──────── SOURCE DATA ────────

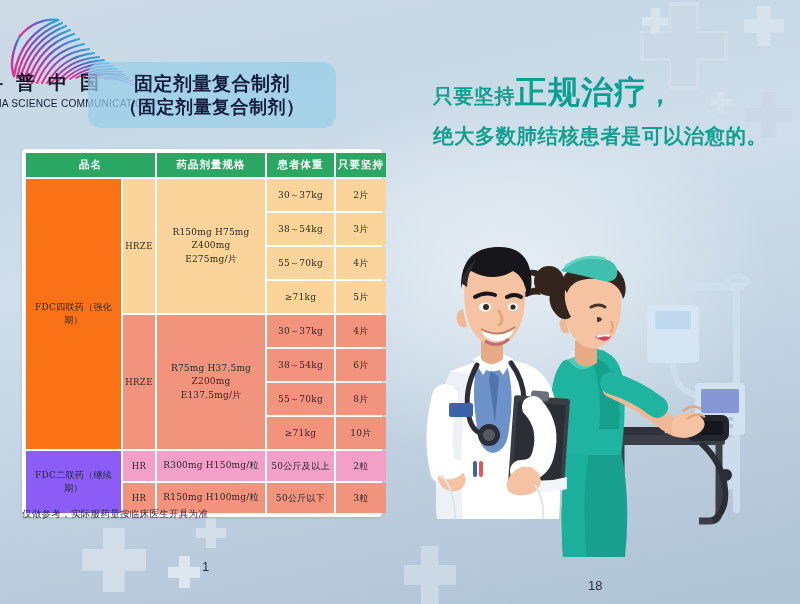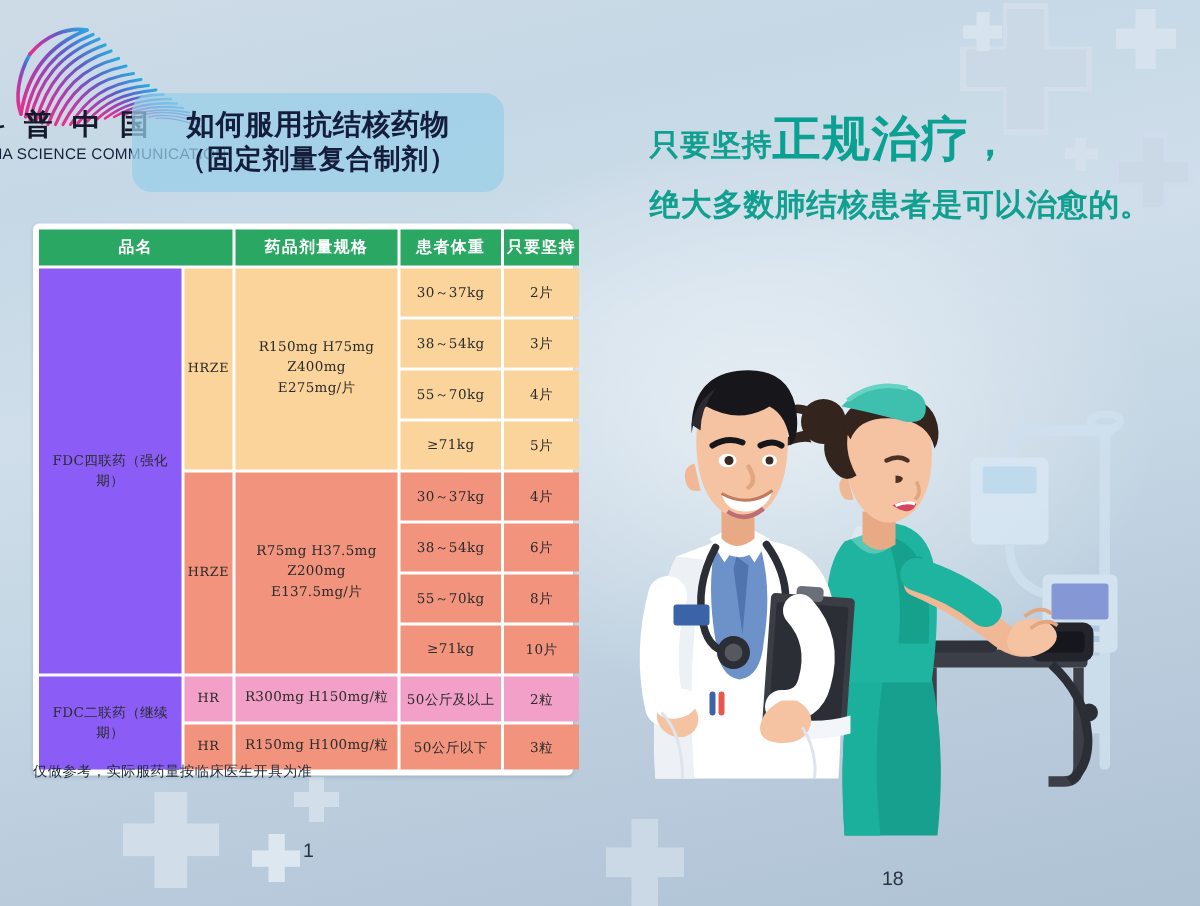--- a/index.html
+++ b/index.html
@@ -226,7 +226,7 @@
   </div>
 
   <div id="title-box">
-    <div class="t1">如何服用抗结核药物</div>
+    <div class="t1">固定剂量复合制剂</div>
     <div class="t2">（固定剂量复合制剂）</div>
   </div>
 

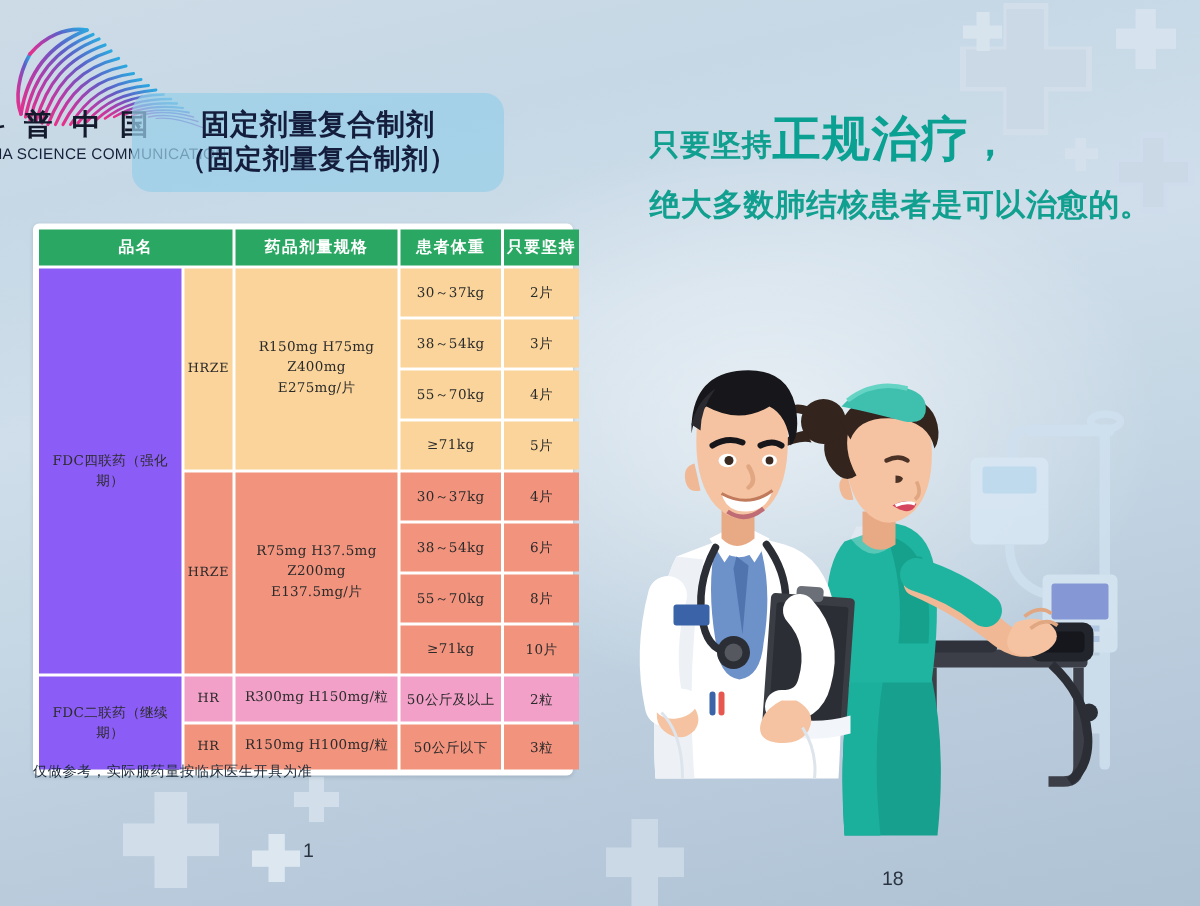--- a/index.html
+++ b/index.html
@@ -122,7 +122,7 @@
     font-size:10.5px;height:24px;letter-spacing:1px;
     font-family:"DejaVu Sans","Liberation Sans",sans-serif;
   }
-  td.c-name{background:#8b5cf6;font-size:9px;letter-spacing:0.3px;}
+  td.c-name{background:#f97316;font-size:9px;letter-spacing:0.3px;}
   td.c-name2{background:#8b5cf6;font-size:9px;letter-spacing:0.3px;}
   td.orange{background:#fad49a;}
   td.salmon{background:#f2937d;}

────────

WHAT IS EXPECTED: All the data above is to be transcribed exactly, with no pictures included.

TASK SOLUTION:
--- a/index.html
+++ b/index.html
@@ -226,7 +226,7 @@
   </div>
 
   <div id="title-box">
-    <div class="t1">如何服用抗结核药物</div>
+    <div class="t1">固定剂量复合制剂</div>
     <div class="t2">（固定剂量复合制剂）</div>
   </div>
 

--- a/index.html
+++ b/index.html
@@ -122,7 +122,7 @@
     font-size:10.5px;height:24px;letter-spacing:1px;
     font-family:"DejaVu Sans","Liberation Sans",sans-serif;
   }
-  td.c-name{background:#8b5cf6;font-size:9px;letter-spacing:0.3px;}
+  td.c-name{background:#f97316;font-size:9px;letter-spacing:0.3px;}
   td.c-name2{background:#8b5cf6;font-size:9px;letter-spacing:0.3px;}
   td.orange{background:#fad49a;}
   td.salmon{background:#f2937d;}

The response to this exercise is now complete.